Sergei Alexandrovich Yesenin (sometimes spelled as Esenin) was a Russian lyrical poet. Through his collections of poignant poetry about love and the simple life, he became one of the most popular poets of the day. In the fall of 1921, while visiting the studio of painter Alexei Yakovlev, he met the Paris-based American dancer Isadora Duncan, a woman 18 years his senior who knew only a dozen words in Russian, while he spoke no foreign languages. They married (Sergei’s third marriage) on May 2, 1922. Yesenin accompanied his new celebrity wife on a tour of Europe and the United States but at this point in his life, an addiction to alcohol had gotten out of control. Often drunk, his violent rages resulted in him destroying hotel rooms and causing disturbances in restaurants. This behavior received a great deal of publicity in the international press. His marriage to Duncan was brief and in May 1923 he returned to Moscow. The last two years of Yesenin’s life were filled with constant erratic and drunken behavior, but he also created some of his most famous poems.

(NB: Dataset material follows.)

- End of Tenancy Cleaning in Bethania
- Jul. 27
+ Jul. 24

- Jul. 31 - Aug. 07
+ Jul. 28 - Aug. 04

In 1925 Yesenin met and married his fifth wife, Sophia Andreyevna Tolstaya, a granddaughter of Leo Tolstoy. She attempted to get him help but he suffered a complete mental breakdown and was hospitalized for a month. Two days after his release for Christmas, he cut his wrist and wrote a farewell poem in his own blood, then the following day hanged himself from the heating pipes on the ceiling of his room in the Hotel Angleterre. He was 30 years old.

Sergei’s farewell poem:

Goodbye, my friend, goodbye. My dear one, you are in my breast. A predestined parting Promises a reunion ahead.

Goodbye, my friend, without a touch of hand, without a word, Don’t be sad and do not frown, Dying is nothing new in this life, And living, of course, isn’t any newer.

Culled from: Wikipedia

Confession: When I was 16, I wrote a poem in my own blood too… but it wasn’t even as good as Sergei’s. Such a waste of hemoglobin…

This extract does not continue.